In SU-A-1432001, a process for producing a purified fluorine gas using MnF4 is disclosed. More specifically, a process wherein MnF4 formed by the reaction of MnF3 with a fluorine gas in a stream of a fluorine gas at 450 to 650° C. is sublimated, then the sublimated MnF4 is solidificated at a temperature of not higher than 70° C. to obtain MnF4, and the resulting MnF4 is heated to a temperature of 70 to 300° C., that is, a process for producing a purified fluorine gas in accordance with the reaction formula MnF4→MnF3+½F2 is described.
In this process, however, there are problems that synthesis of MnF4 is infeasible unless a complicated apparatus capable of performing thermal sublimation and capture of the sublimated MnF4 is used, and mass production is difficult because steps of sublimation and solidification must be carried out.

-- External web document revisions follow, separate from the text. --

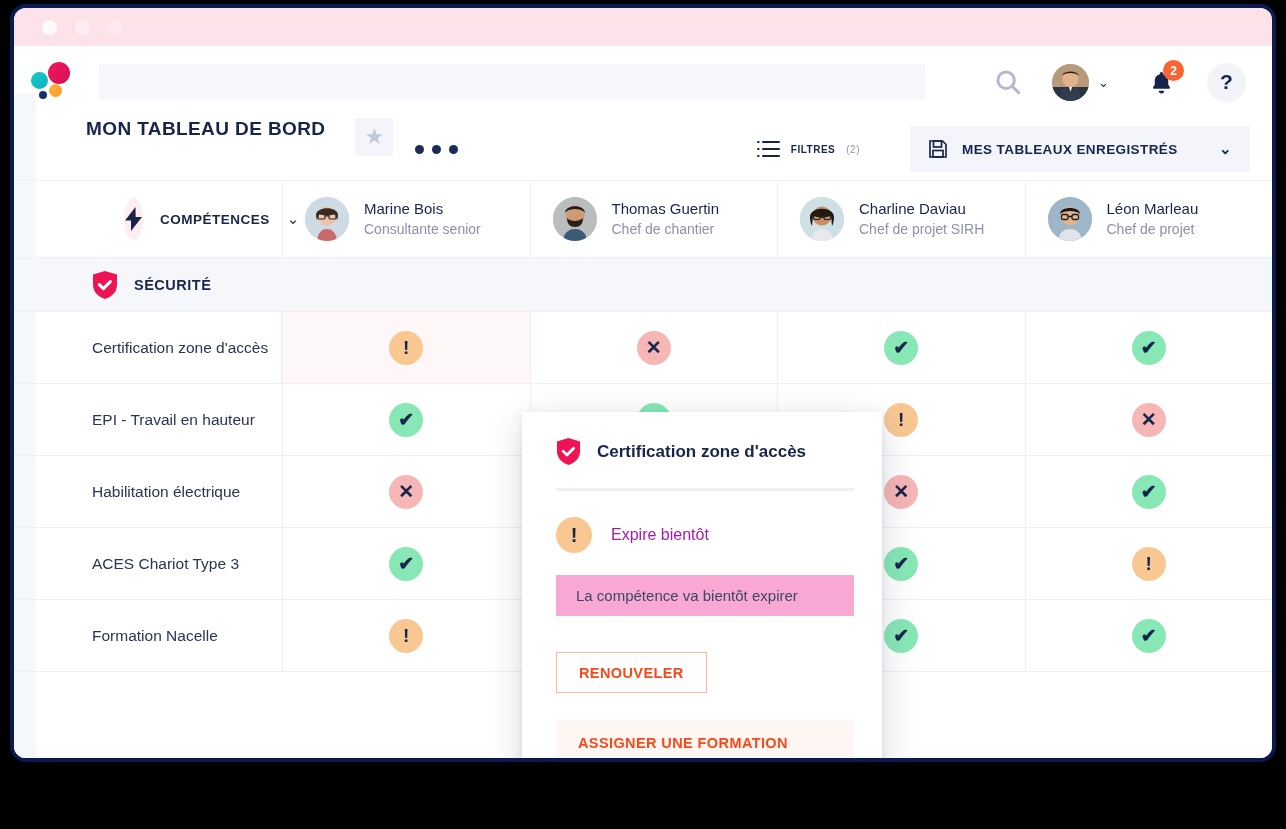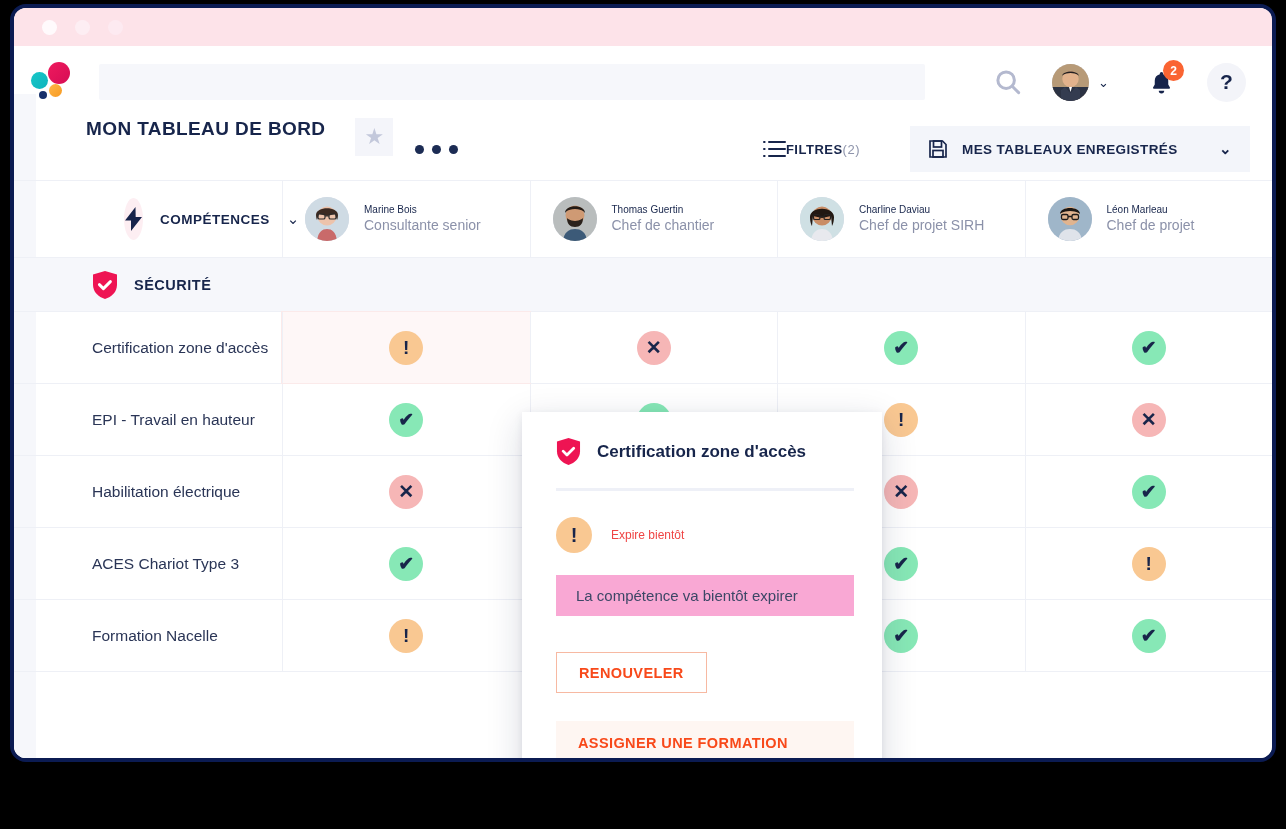--- a/index.html
+++ b/index.html
@@ -121,8 +121,8 @@
 
   .head-right { margin-left: auto; display: flex; align-items: center; }
   #filters {
-    display: flex; align-items: center; 
-    color: #17254b; font-size: 13px; font-weight: bold; letter-spacing: .5px;
+    display: flex; align-items: center; gap: 11px;
+    color: #17254b; font-size: 10px; font-weight: bold; letter-spacing: .5px;
   }
   #filters .cnt { color: #8e94ab; font-weight: normal; }
   #saved {

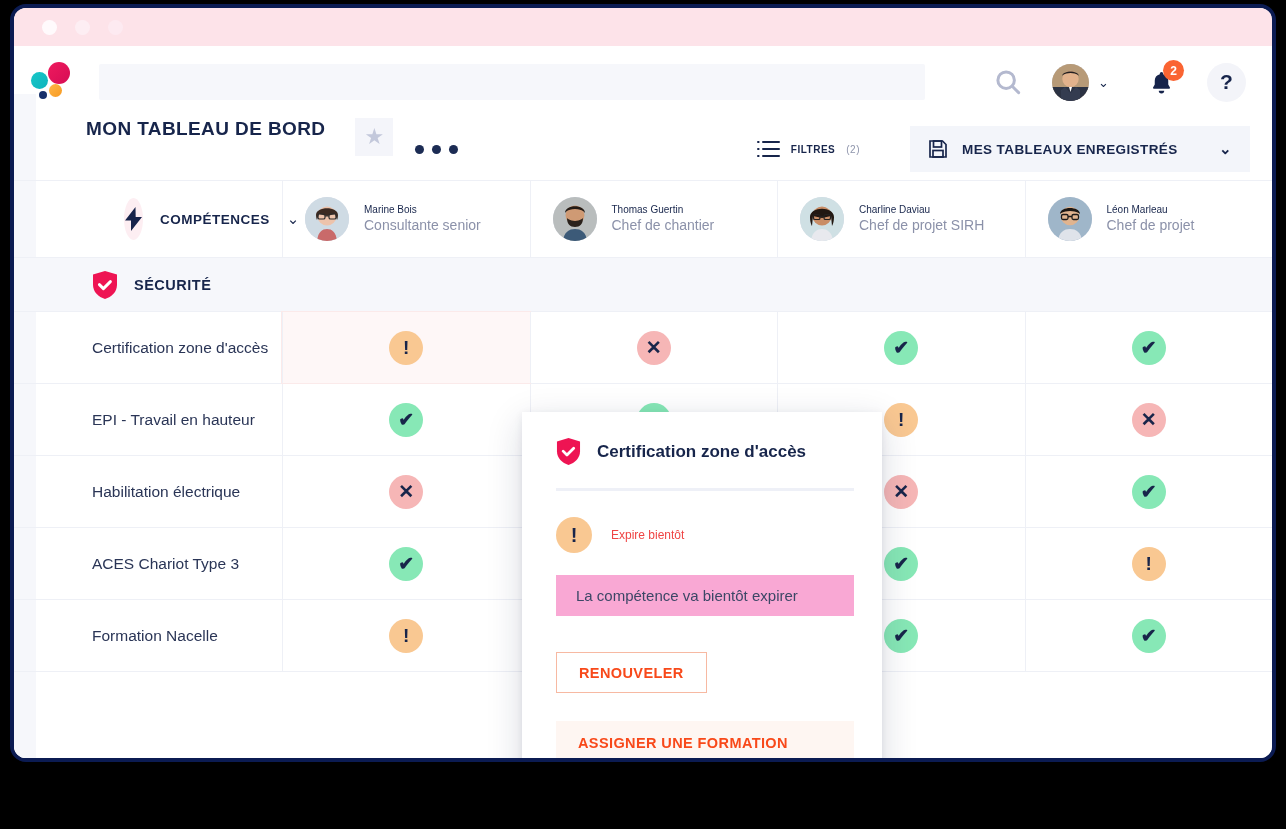--- a/index.html
+++ b/index.html
@@ -170,7 +170,7 @@
     flex: 0 0 auto; overflow: hidden;
     background: #d6dae6; position: relative;
   }
-  .person .pname { font-size: 10px; color: #17254b; line-height: 1.35; }
+  .person .pname { font-size: 15px; color: #17254b; line-height: 1.35; }
   .person .prole { font-size: 14px; color: #8b91a9; line-height: 1.35; }
 
   

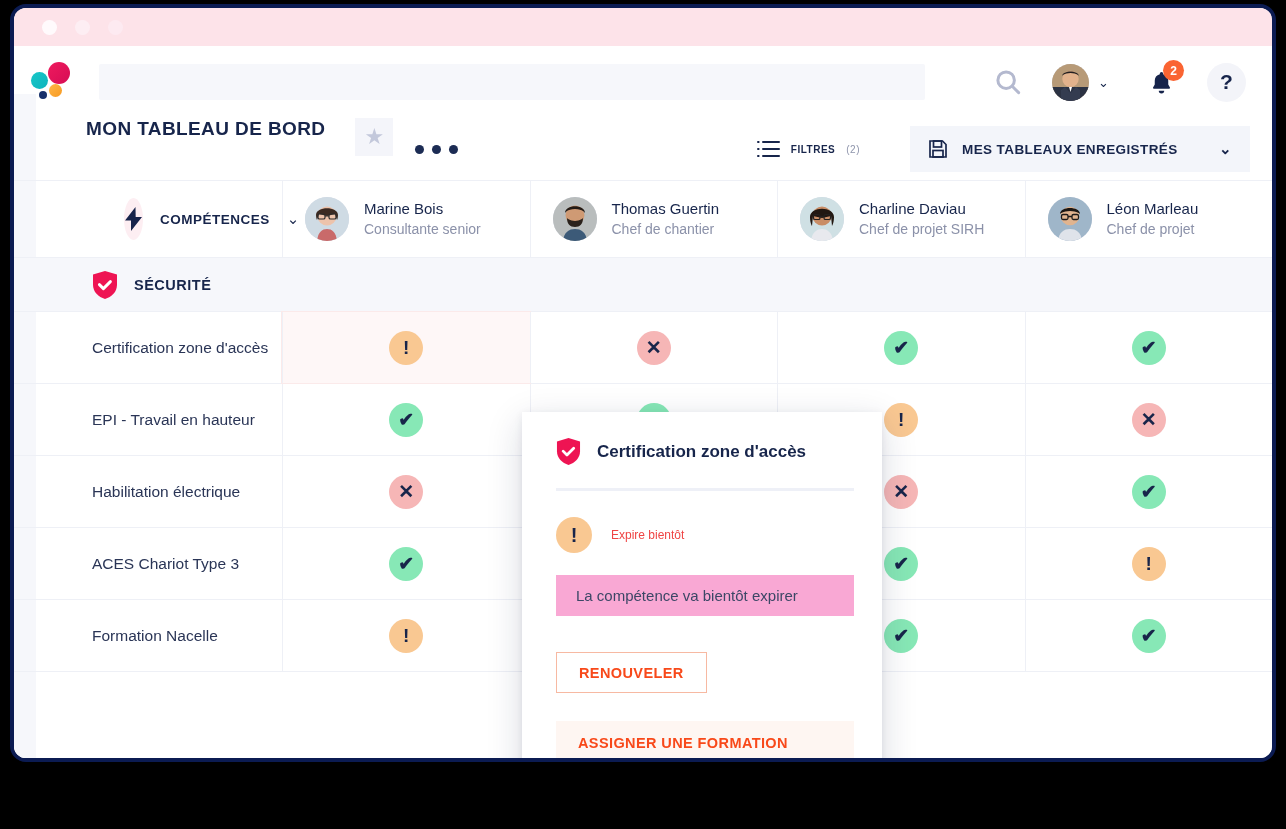--- a/index.html
+++ b/index.html
@@ -224,7 +224,7 @@
   #popup .pdiv { height: 3px; background: #eef0f7; margin: 23px 0 26px 0; }
   #popup .pstatus { display: flex; align-items: center; gap: 19px; }
   #popup .pstatus .st { width: 36px; height: 36px; font-size: 20px; }
-  #popup .pstatus .slabel { font-size: 12px; color: #ef4444; }
+  #popup .pstatus .slabel { font-size: 16px; color: #a21caf; }
   #popup .pmsg {
     margin-top: 22px; height: 41px;
     background: #f9a8d4;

In order to produce MnF4 without going through the steps of sublimation and solidification, the present inventors attempted a process for synthesizing MnF4 through MnF3 by allowing MnF2 to react with a fluorine gas (reaction formula: MnF2+F2→MnF4) . However, if the MnF2 is only brought into contact with a fluorine gas to perform reaction, MnF2 is fused like glass and the reaction does not proceed, so that it is difficult to produce MnF4. If the pressure is raised, the reaction to form MnF4 proceeds, but a pressure-resistant container capable of using a fluorine gas at high temperatures and high pressure is very expensive, and as a result, the synthesized MnF4 becomes expensive. On this account, development of a process capable of performing the reaction at a temperature and a pressure as low as possible has been desired.